▶ [WORK TASK]:
Scan the data, and whenever a line contains "ascending", copy it.

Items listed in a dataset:

+ + + + +

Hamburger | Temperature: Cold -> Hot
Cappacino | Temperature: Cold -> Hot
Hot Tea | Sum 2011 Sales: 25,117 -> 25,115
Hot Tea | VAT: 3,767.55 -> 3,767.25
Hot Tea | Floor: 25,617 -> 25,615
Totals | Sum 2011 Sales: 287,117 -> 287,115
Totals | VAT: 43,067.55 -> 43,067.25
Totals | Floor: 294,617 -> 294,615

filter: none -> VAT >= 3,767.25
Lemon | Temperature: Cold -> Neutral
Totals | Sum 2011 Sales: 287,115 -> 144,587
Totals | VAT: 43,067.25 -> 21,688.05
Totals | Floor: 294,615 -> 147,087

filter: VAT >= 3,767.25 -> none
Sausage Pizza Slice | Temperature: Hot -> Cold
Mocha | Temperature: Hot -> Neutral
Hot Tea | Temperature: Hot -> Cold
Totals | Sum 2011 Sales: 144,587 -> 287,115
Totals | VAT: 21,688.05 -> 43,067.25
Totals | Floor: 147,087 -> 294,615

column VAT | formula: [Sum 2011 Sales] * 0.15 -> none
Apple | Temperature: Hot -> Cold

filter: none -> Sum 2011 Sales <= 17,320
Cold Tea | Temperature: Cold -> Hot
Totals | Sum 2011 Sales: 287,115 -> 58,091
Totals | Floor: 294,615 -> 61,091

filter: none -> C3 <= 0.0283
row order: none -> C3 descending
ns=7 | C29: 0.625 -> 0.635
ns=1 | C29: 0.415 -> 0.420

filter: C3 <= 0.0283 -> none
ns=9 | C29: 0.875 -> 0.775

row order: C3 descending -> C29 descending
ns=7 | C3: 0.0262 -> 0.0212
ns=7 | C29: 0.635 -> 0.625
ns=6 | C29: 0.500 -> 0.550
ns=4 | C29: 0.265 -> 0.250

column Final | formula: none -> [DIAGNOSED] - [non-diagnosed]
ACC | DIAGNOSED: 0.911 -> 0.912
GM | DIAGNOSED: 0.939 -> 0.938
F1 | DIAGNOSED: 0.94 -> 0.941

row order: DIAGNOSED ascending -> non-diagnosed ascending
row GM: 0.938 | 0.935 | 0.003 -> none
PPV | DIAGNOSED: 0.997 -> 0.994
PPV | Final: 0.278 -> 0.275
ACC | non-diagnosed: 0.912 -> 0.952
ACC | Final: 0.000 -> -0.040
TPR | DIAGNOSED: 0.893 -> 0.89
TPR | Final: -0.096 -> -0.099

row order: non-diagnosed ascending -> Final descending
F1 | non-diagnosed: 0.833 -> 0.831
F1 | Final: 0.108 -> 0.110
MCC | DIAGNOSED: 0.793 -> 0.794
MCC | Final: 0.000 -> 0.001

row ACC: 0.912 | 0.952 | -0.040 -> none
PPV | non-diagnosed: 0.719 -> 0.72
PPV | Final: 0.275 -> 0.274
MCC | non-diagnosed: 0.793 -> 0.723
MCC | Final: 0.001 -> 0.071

+ + + + +

▶ [EXERCISE ANSWER]:
row order: DIAGNOSED ascending -> non-diagnosed ascending
row order: non-diagnosed ascending -> Final descending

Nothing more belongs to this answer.